(Before and after images)
-*-*-
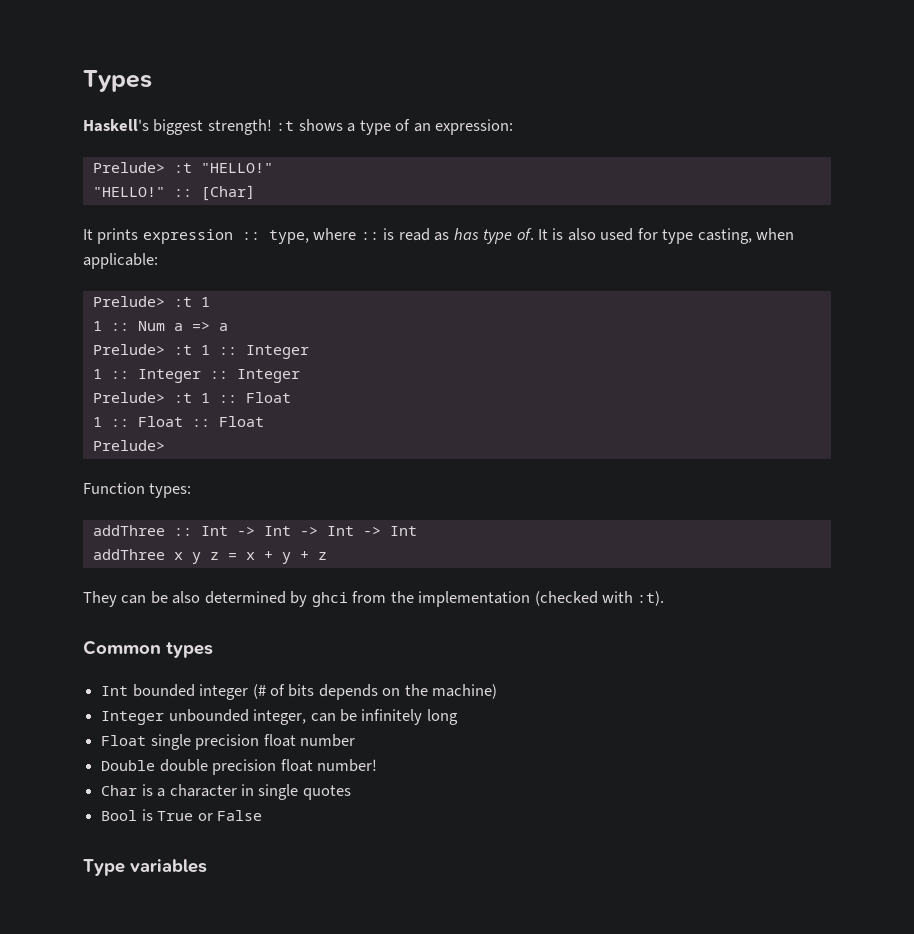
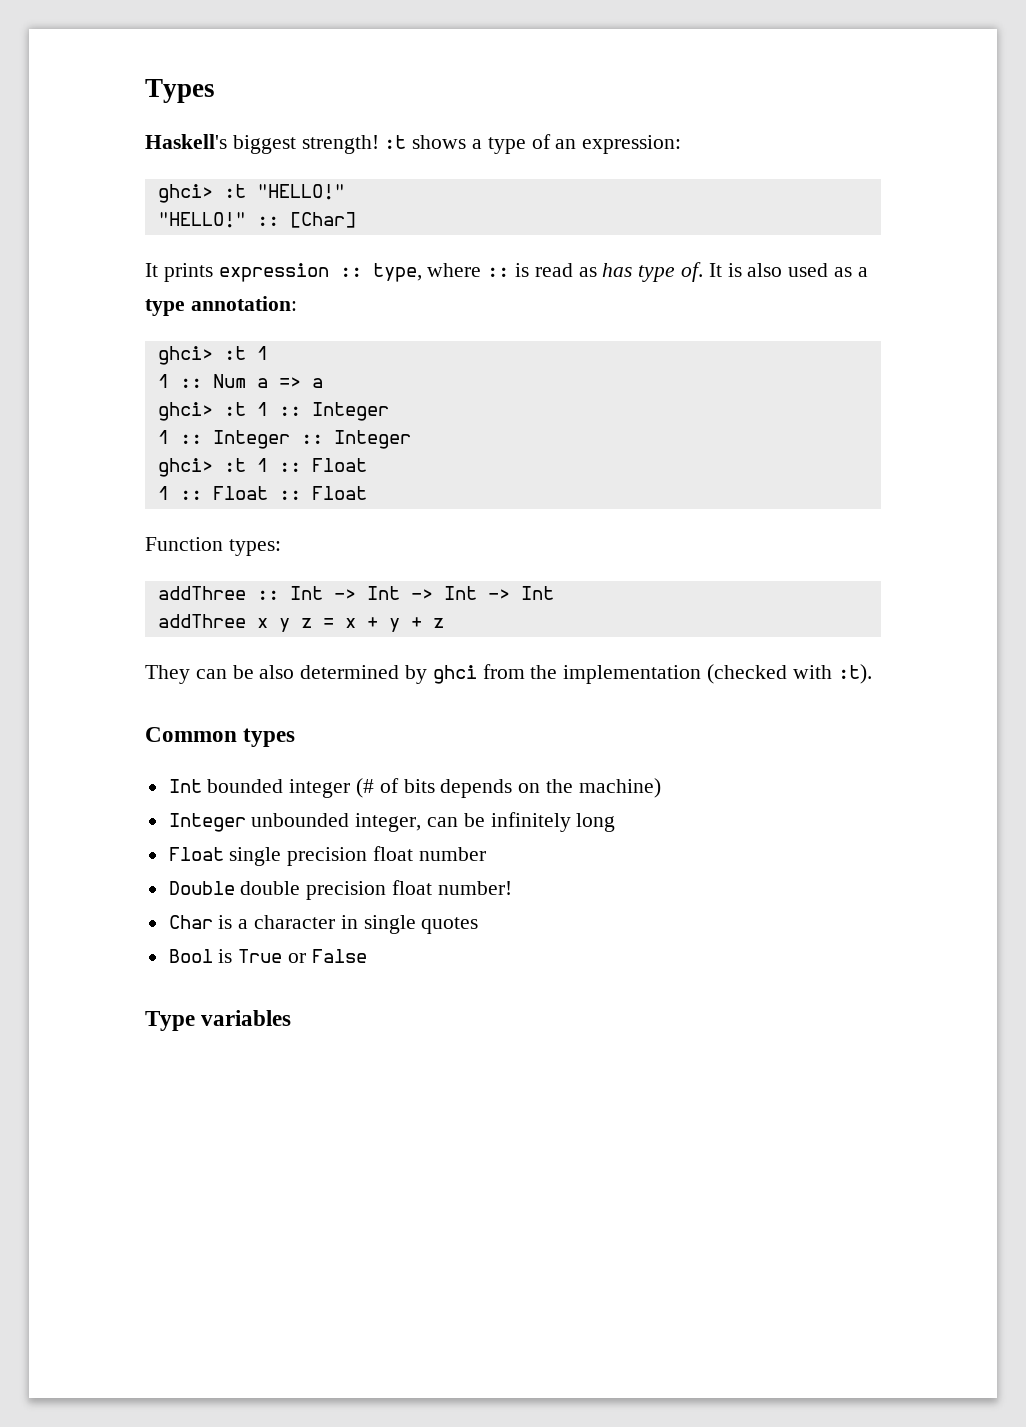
[92,162,165,173] Prelude> -> [157,184,213,203] ghci>
[637,228,795,244] [83,253,158,269] [92,296,165,307] for type casting, when applicable: // Prelude> -> [834,267,868,277] [145,296,297,316] [157,346,213,365] as a type annotation: // ghci>
[92,344,165,355] Prelude> -> [157,402,213,421] ghci>
[92,392,165,403] Prelude> -> [157,458,213,477] ghci>
[92,440,165,451] // Prelude> -> (367, 493) none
-*-*-
# What is being asked
Give back exactly the lines from the line containing "[92,344,165,355] Prelude> ->" to the end of the entries, and no other lines.

# Answer box
[92,344,165,355] Prelude> -> [157,402,213,421] ghci>
[92,392,165,403] Prelude> -> [157,458,213,477] ghci>
[92,440,165,451] // Prelude> -> (367, 493) none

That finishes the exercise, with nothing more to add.